Wreathed in a thick summer smog, it seems that Kuala Lumpur is not so much what tourist ads call "truly Asia" as "truly hazier". But the decision to publish air pollution data – previously a state secret – is at least a signal that Malaysia's politics are becoming clearer.

Malaysia has spent millions on its latest tourism campaign: "Malaysia, truly Asia". Advertisements depict blue skies, crystal-clear waters and smiling Malaysians greeting deliriously happy tourists. The skies over the capital city of Kuala Lumpur in August, however, offered a rather different picture. In fact there was not much to see at all, so thick was the smog, purportedly the result of forest fires on the neighbouring Indonesian island of Sumatra.

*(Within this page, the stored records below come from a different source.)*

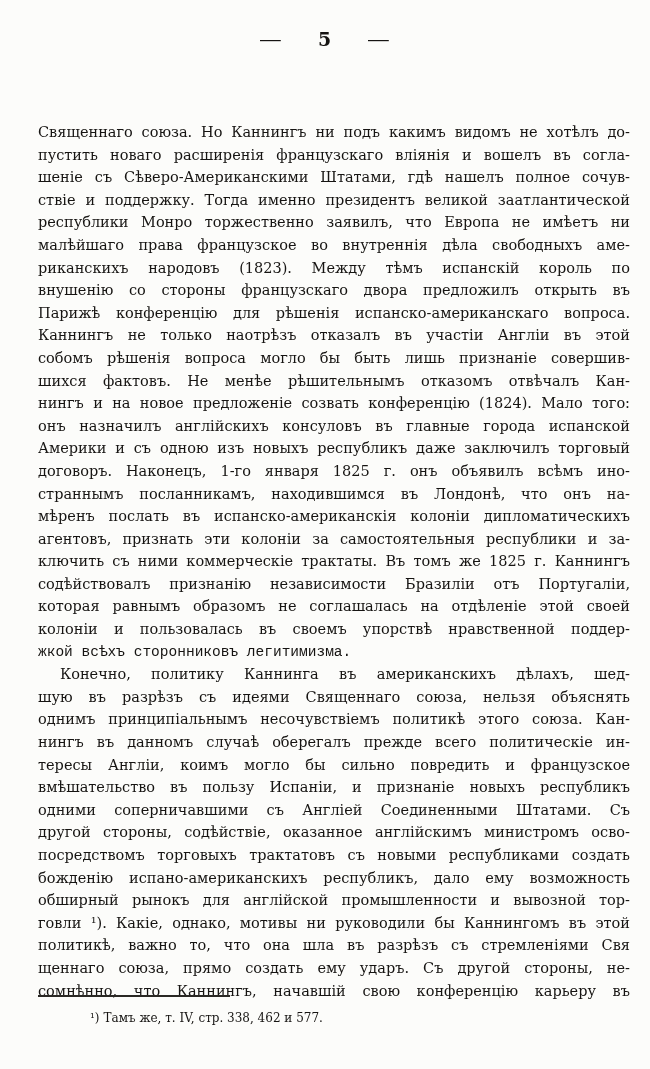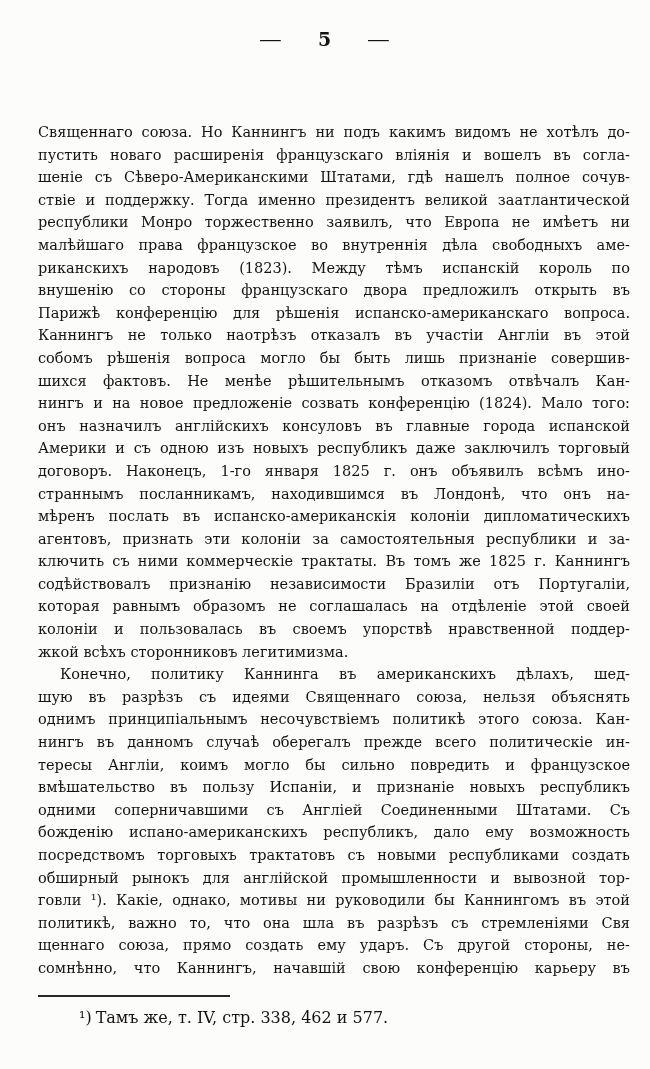--- a/index.html
+++ b/index.html
@@ -57,6 +57,7 @@
   }
   .line.line-end {
     text-align-last: left;
+    font-family: Liberation Mono, monospace;
   }
   .line.line-indent {
     text-indent: 22px;

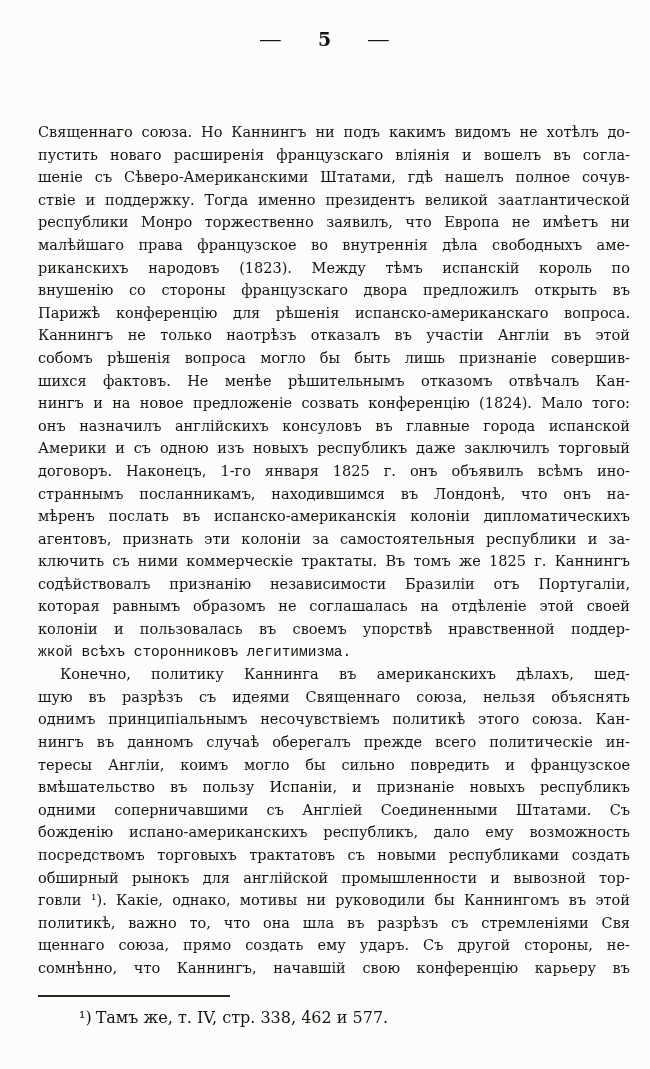--- a/index.html
+++ b/index.html
@@ -127,6 +127,7 @@
         <div class="line">тересы Англіи, коимъ могло бы сильно повредить и французское</div>
         <div class="line">вмѣшательство въ пользу Испаніи, и признаніе новыхъ республикъ</div>
         <div class="line">одними соперничавшими съ Англіей Соединенными Штатами. Съ</div>
+        <div class="line">другой стороны, содѣйствіе, оказанное англійскимъ министромъ осво-</div>
         <div class="line">божденію испано-американскихъ республикъ, дало ему возможность</div>
         <div class="line">посредствомъ торговыхъ трактатовъ съ новыми республиками создать</div>
         <div class="line">обширный рынокъ для англійской промышленности и вывозной тор-</div>

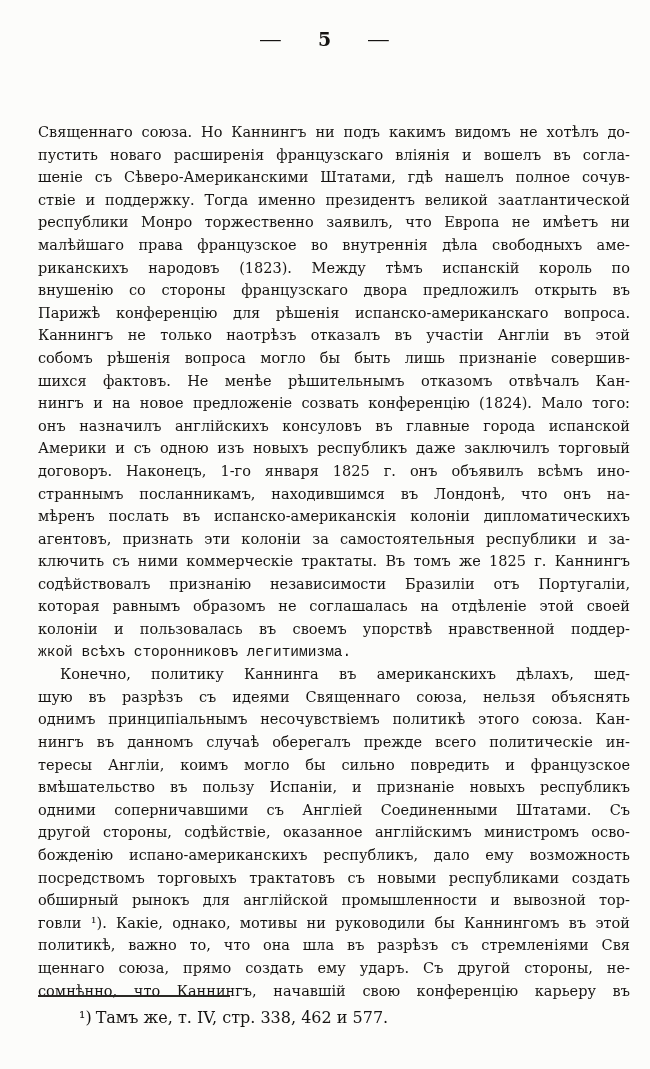--- a/index.html
+++ b/index.html
@@ -128,8 +128,8 @@
         <div class="line">вмѣшательство въ пользу Испаніи, и признаніе новыхъ республикъ</div>
         <div class="line">одними соперничавшими съ Англіей Соединенными Штатами. Съ</div>
         <div class="line">другой стороны, содѣйствіе, оказанное англійскимъ министромъ осво-</div>
+        <div class="line">посредствомъ торговыхъ трактатовъ съ новыми республиками создать</div>
         <div class="line">божденію испано-американскихъ республикъ, дало ему возможность</div>
-        <div class="line">посредствомъ торговыхъ трактатовъ съ новыми республиками создать</div>
         <div class="line">обширный рынокъ для англійской промышленности и вывозной тор-</div>
         <div class="line">говли ¹). Какіе, однако, мотивы ни руководили бы Каннингомъ въ этой</div>
         <div class="line">политикѣ, важно то, что она шла въ разрѣзъ съ стремленіями Свя</div>

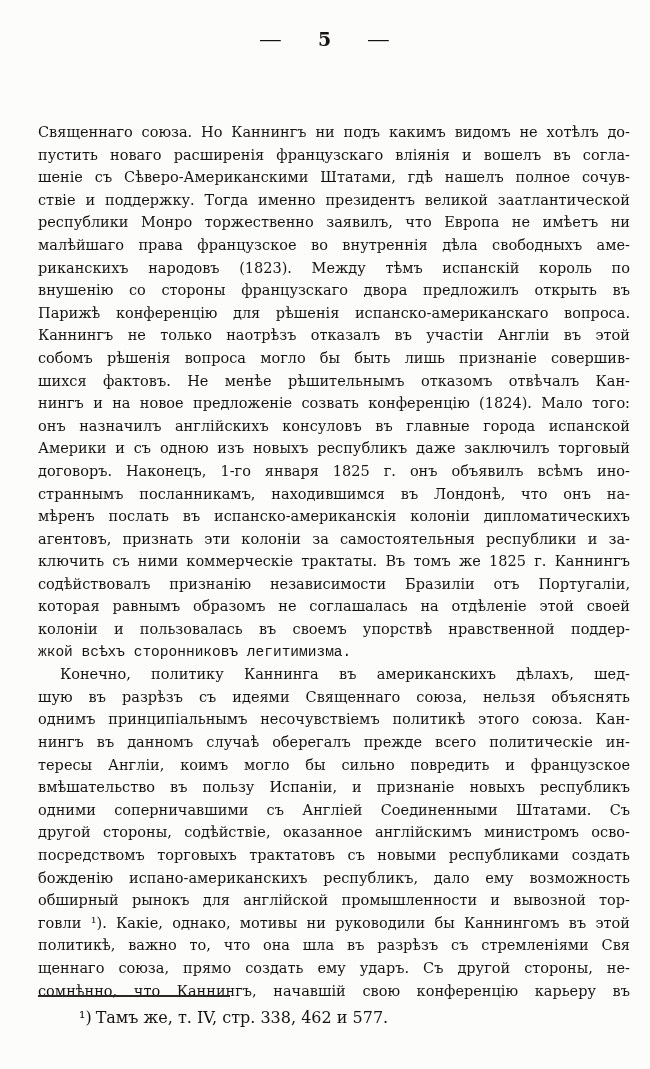--- a/index.html
+++ b/index.html
@@ -73,8 +73,8 @@
   .footnote {
     position: absolute;
     top: 1008px;
-    left: 79px;
-    font-size: 16px;
+    left: 90px;
+    font-size: 12px;
     line-height: 20px;
   }
   .footnote .fn-marker {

It's more "truly hazier" than "truly Asia". There is little time for locals to greet tourists as they rush about their business, their smiles hidden by surgical masks or buried beneath handkerchiefs covering their mouths from the acrid smoke. Not that there are too many tourists out and about on the streets of KL to be friendly to.

"We've had a lot of tourists checking out early because of the smog," says Linit, a receptionist at a five-star hotel in downtown KL. "We've been advising them to stay indoors."

Those tourists who do venture out seem to be mainly of Middle East origin. Men of Arabic descent, casually dressed in shorts and polo shirts, are followed obediently by their wives clad head to toe in the traditional black burka, some perhaps sporting sly smiles behind their veils as they watch their husbands choke on the smog.